Selbst wenn die Konjunktur Italiens in der zweiten Jahreshälfte stagniert, würde 2022 unterm Strich noch ein Wirtschaftswachstum von 3 Prozent stehen – das ist fast doppelt so viel wie der für Deutschland prognostizierte BIP-Anstieg.

Doch Italien leidet unter den aktuellen Krisen genauso wie viele andere Länder: Die Inflationsrate liegt aktuell bei rund 8 Prozent – und sie trifft die Italienerinnen und Italiener besonders hart. Denn anders als in den restlichen EU-Ländern sind die Löhne in Italien seit 1990 nicht gestiegen, sondern sogar um mehr als 2 Prozent gesunken.

Die hartnäckig hohe Arbeitslosigkeit ist ebenfalls ein großes Problem in Italien, das unter anderem mithilfe der EU-Gelder – 16 Prozent fließen in den Sektor Bildung und Forschung – angegangen werden soll.

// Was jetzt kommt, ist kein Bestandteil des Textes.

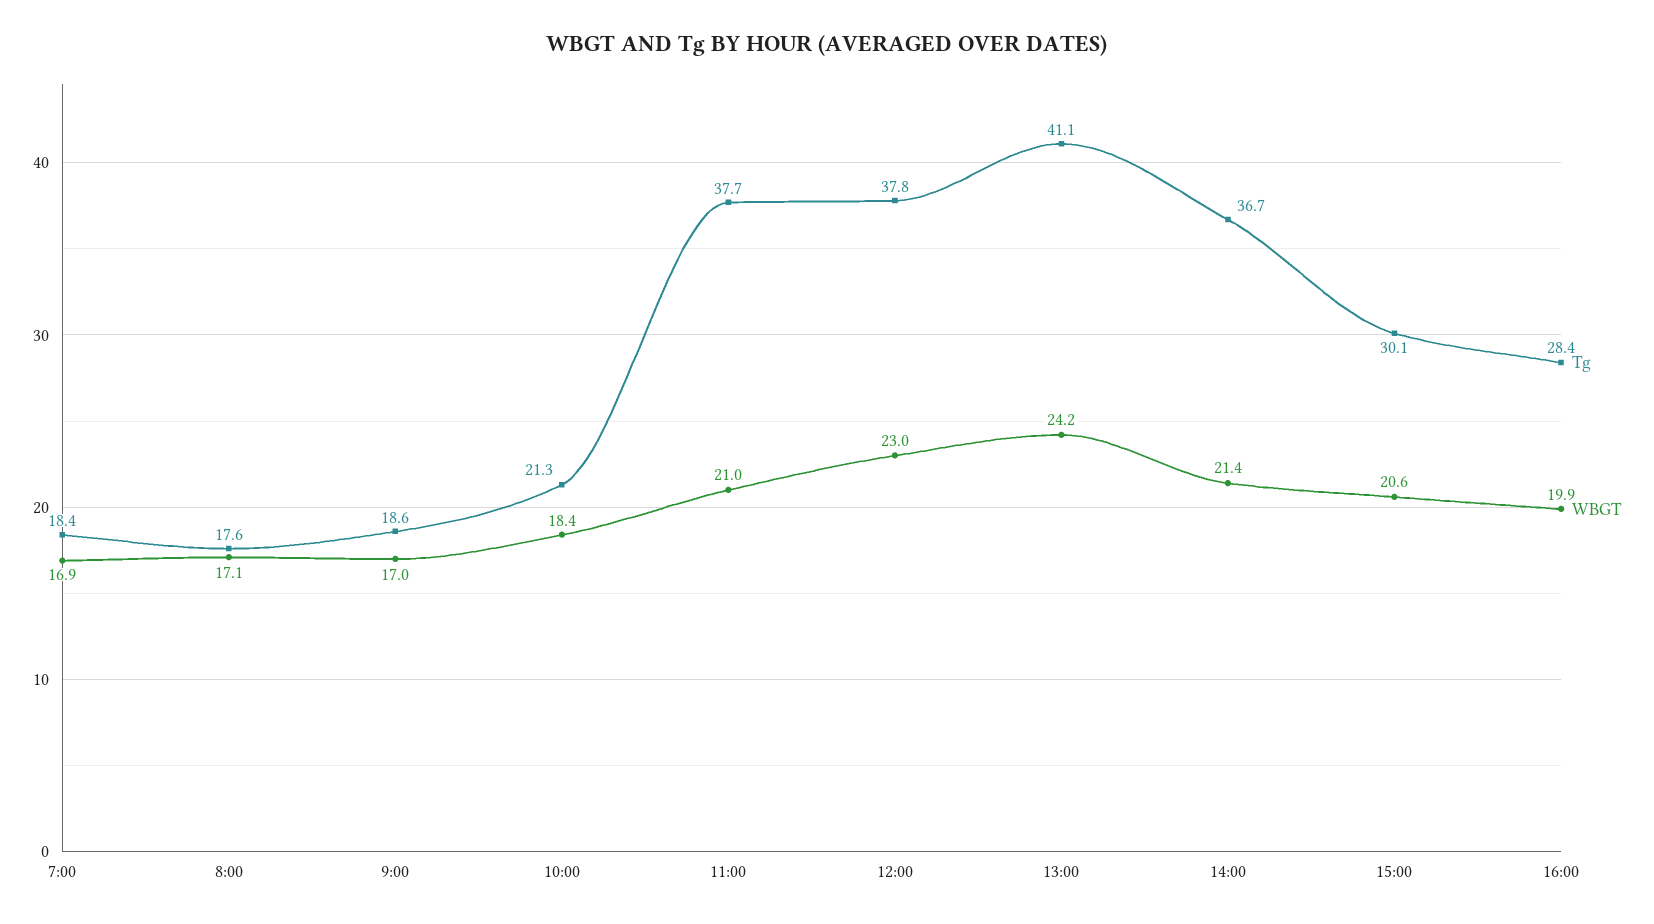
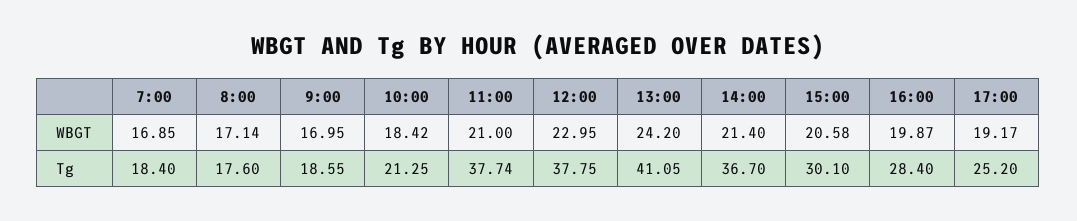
WBGT, 17:00: none -> 19.17
Tg, 17:00: none -> 25.2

Und auch auf den Finanzmärkten gerät das hoch verschuldete Italien unter Druck (Grafik):

Die Renditen für zehnjährige italienische Staatsanleihen haben sich seit Jahresanfang von gut 1 Prozent zwischenzeitlich mehr als verdreifacht. Rendite für zehnjährige Staatsanleihen in Prozent Download: Grafik (JPG) herunterladen Grafik (EPS) herunterladen Tabelle (XLSX) herunterladen

Ob die Zinsen weiter steigen werden, hängt nicht zuletzt vom Wahlergebnis am 25. September ab. Falls es zu einem Mitte-rechts-Bündnis kommt, wäre die Frage der Fortführung der Strukturreformen zentral – schließlich sind sie Voraussetzung dafür, dass weiter Gelder aus dem EU-Wiederaufbaufonds Richtung Rom fließen. Doch noch ist das alles nur ein Gedankenspiel: Im August stellten laut sämtlichen Meinungsforschungsinstituten nämlich die Nichtwähler und Unentschlossenen mit rund 40 Prozent die größte Gruppe in Italien.